**INFORMATION GIVEN:**
------------------------------------------------------------

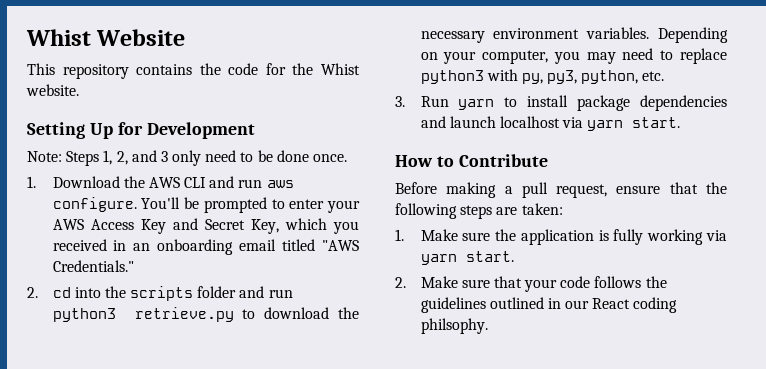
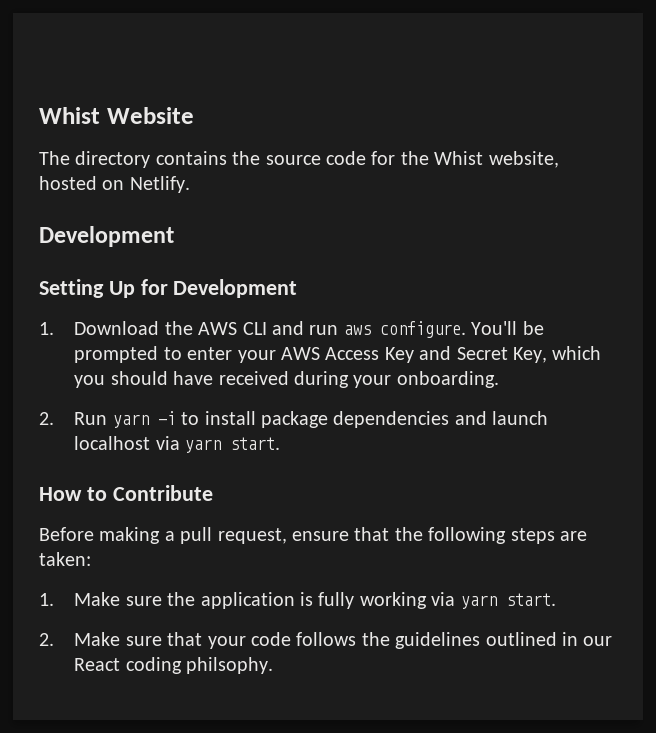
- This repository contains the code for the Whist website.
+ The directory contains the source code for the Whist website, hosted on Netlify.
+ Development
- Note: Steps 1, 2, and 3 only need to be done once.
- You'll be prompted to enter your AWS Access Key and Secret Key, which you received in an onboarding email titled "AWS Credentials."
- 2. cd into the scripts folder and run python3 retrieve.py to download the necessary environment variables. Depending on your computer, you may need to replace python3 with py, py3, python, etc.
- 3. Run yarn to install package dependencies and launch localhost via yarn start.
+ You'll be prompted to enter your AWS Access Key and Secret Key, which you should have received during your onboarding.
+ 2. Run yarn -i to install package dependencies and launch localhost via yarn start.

------------------------------------------------------------

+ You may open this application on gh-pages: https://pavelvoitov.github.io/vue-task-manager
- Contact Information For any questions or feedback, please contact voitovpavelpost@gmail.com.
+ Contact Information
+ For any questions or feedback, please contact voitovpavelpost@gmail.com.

------------------------------------------------------------

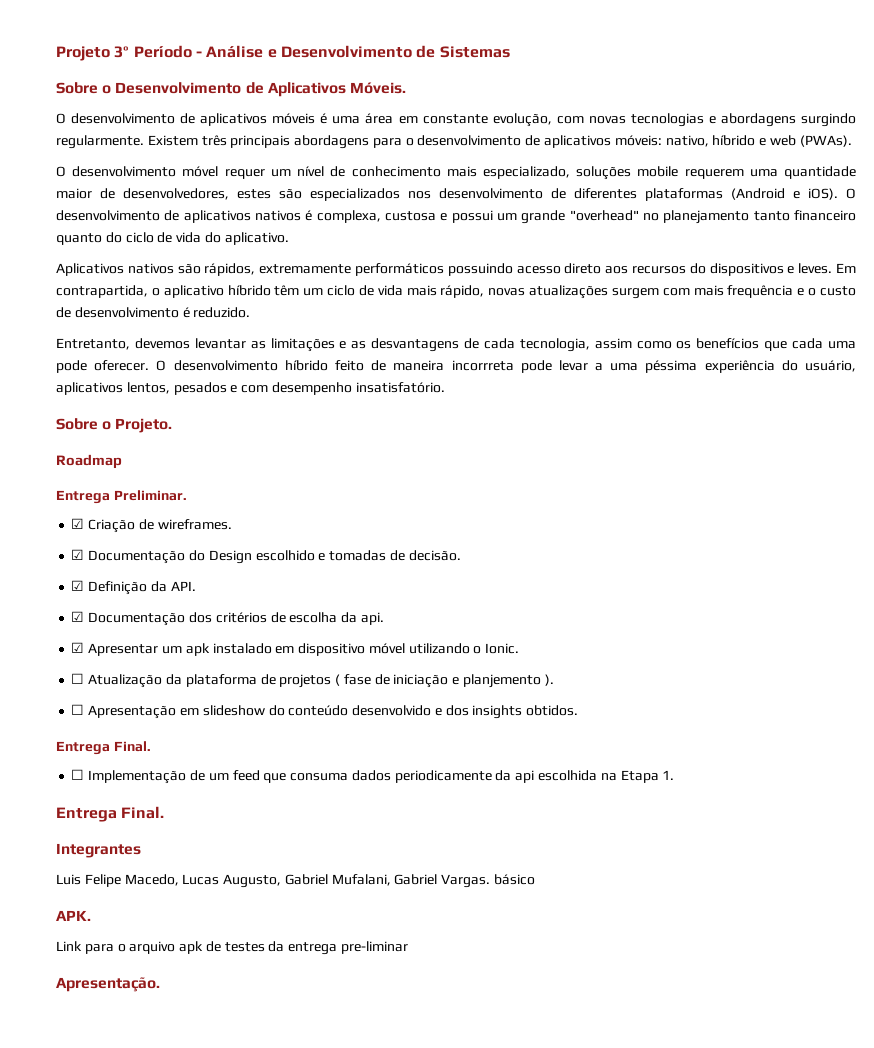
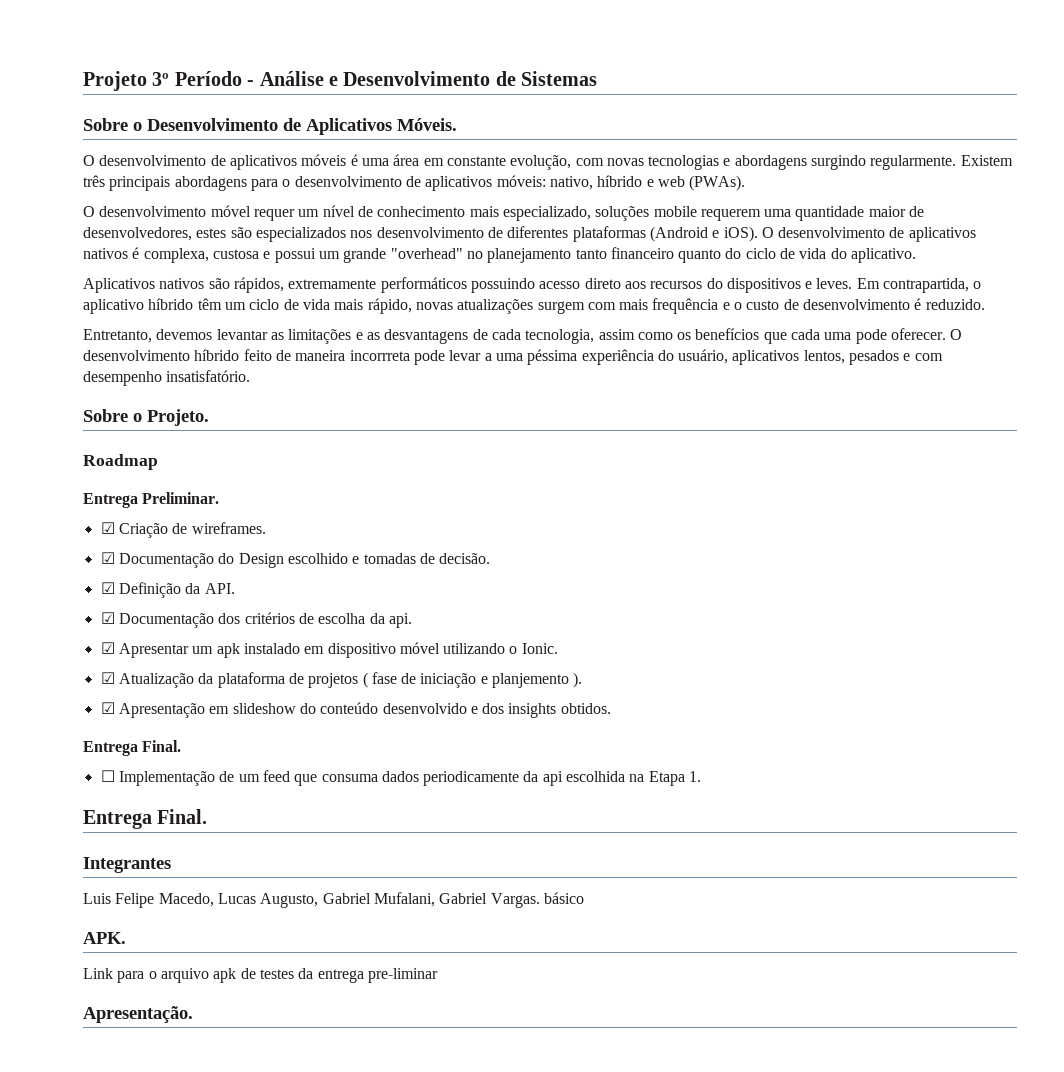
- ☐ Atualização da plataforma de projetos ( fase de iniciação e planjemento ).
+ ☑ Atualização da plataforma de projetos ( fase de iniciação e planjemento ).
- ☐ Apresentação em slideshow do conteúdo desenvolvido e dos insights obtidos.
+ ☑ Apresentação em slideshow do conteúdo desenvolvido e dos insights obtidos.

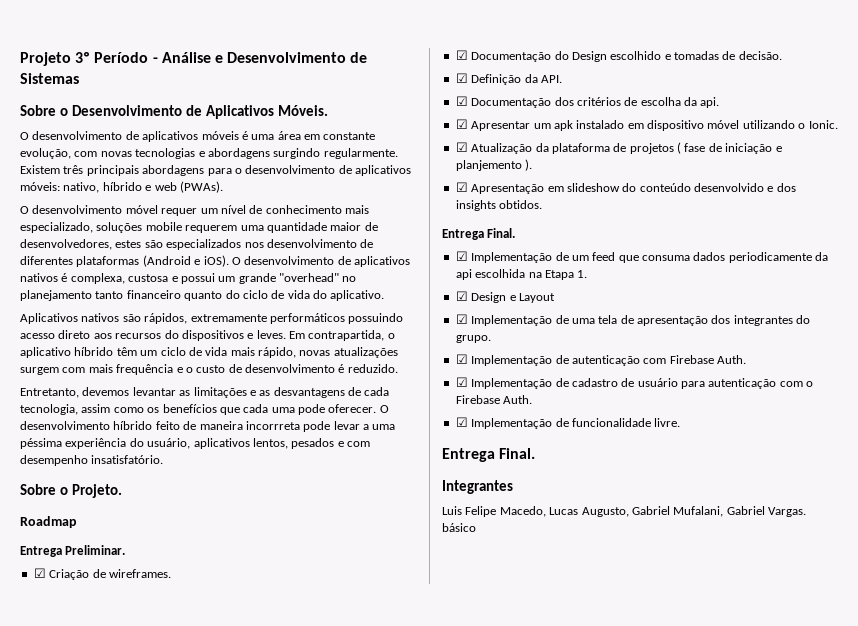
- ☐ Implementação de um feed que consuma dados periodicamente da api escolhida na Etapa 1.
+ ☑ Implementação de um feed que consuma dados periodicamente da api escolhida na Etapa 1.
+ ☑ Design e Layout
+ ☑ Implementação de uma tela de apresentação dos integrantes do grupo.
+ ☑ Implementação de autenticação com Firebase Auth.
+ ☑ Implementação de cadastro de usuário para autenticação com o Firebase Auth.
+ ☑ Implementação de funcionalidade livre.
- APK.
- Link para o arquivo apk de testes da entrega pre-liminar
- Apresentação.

------------------------------------------------------------

**WHAT THE TASK REQUIRES:** When a line of the material holds "questions", count it once, and then give the final number alone.

**YOUR RESPONSE:** 2